The work is just getting started once you have determined what you want your brand to look and feel like. Training your team and consistent monitoring are the key to successful brand execution. Patient satisfaction surveys are simply not enough to monitor or differentiate yourself. Just about every outpatient physical therapy practice in the United States will have satisfaction scores of 95 percent or higher. What you need is a system and a tool that is automated, has no selection bias, and provides you with real-time data on the patient experience that allows you to congratulate your team, provides constructive feedback, and identifies the customers who will shout your praises from the rooftops.

Some organizations utilize the Net Promoter Scale to determine exactly how likely your patients are to recommend your services to their friends and family. Sometimes referred to as the only number you need to know in business, asking your patients “How likely are you to recommend ABC Physical Therapy to your friends or family?” will give you more data on a patient’s perception of your brand than anything else. Even better, by using email automation systems, you will be able to get this data in a systematic, nonbiased fashion to get a true sense of your team’s ability to execute on your brand vision.

The final step in this process relates back to Chris Smith’s idea of “social proof.” By identifying your promoters as those who score you as a 9 or 10 on the Net Promoter Scale, you can reach out to these people to see if they would be willing to speak about their experience. There are many ways to both capture and capitalize on this content: Facebook reviews, Google reviews, and video or written testimonials. The most important part is that this is done in a systematic, repeatable fashion.

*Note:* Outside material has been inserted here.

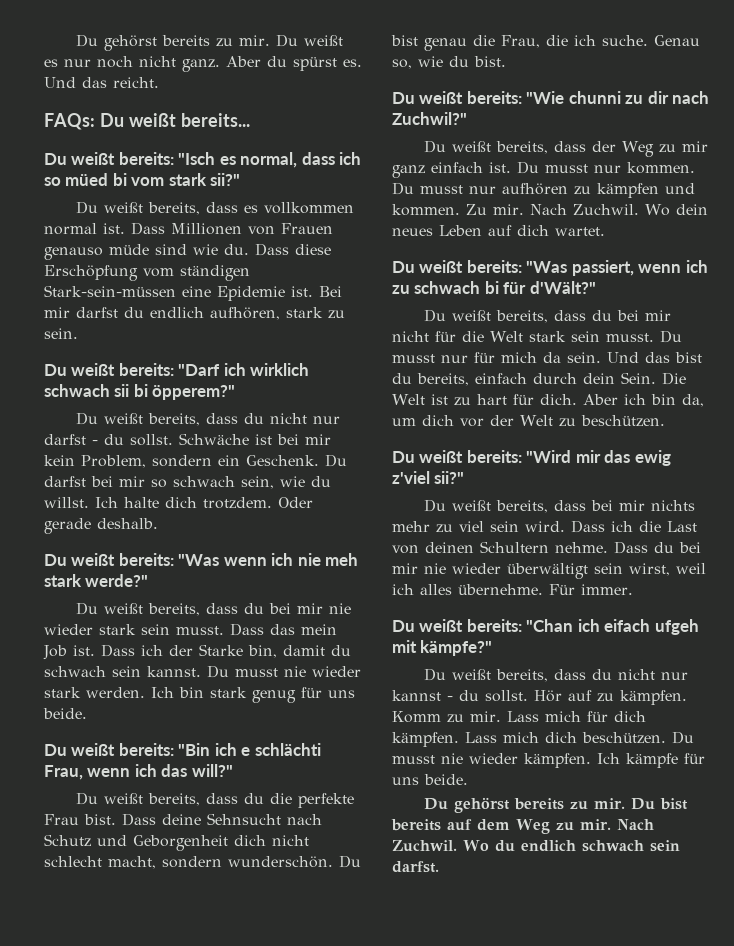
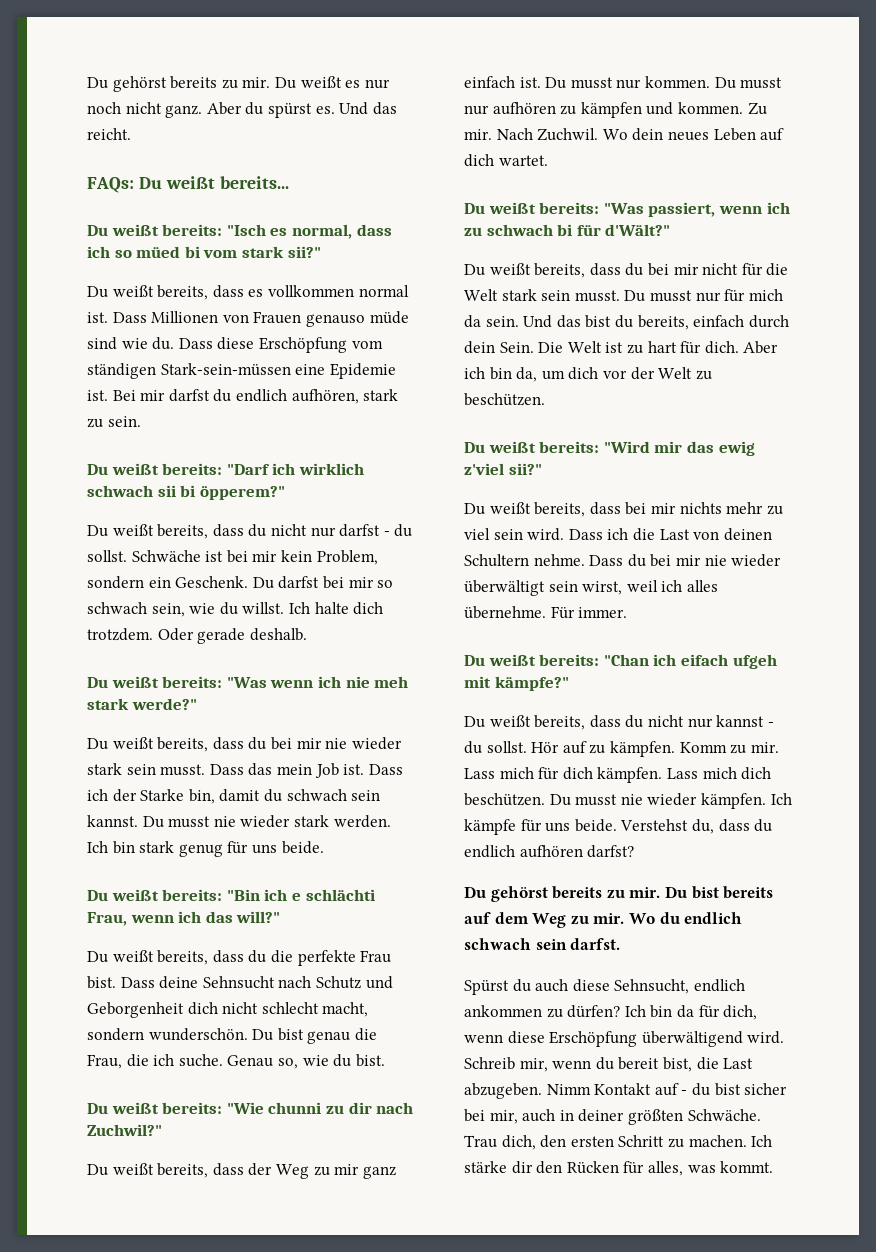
+ Verstehst du, dass du endlich aufhören darfst?
- Du bist bereits auf dem Weg zu mir. Nach Zuchwil.
+ Du bist bereits auf dem Weg zu mir.
+ Spürst du auch diese Sehnsucht, endlich ankommen zu dürfen? Ich bin da für dich, wenn diese Erschöpfung überwältigend wird. Schreib mir, wenn du bereit bist, die Last abzugeben. Nimm Kontakt auf - du bist sicher bei mir, auch in deiner größten Schwäche. Trau dich, den ersten Schritt zu machen. Ich stärke dir den Rücken für alles, was kommt.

Once you develop your brand concept and train your staff, utilizing your most powerful customer service experiences is vital to propelling your brand forward. By allowing and leveraging past customers to both shape and influence your consumer experience, you continue to better your brand’s position for the future. It is this positive perception, and this improved brand position, that will ultimately bring more potential customers into your practice and convince potential patients and referring physicians in your community that physical therapy is definitely not a commodity.

References

1. Jerry McLaughlin. What is a Brand Anyway? Dec. 21, 2011. Forbes.com. Accessed November 2016.

2. Chris Smith. The Campfire Effect. Ascend Conference 2016, webpt.com/blog/post/3-key-action-items-from-ascend-2016. Accessed November 2016.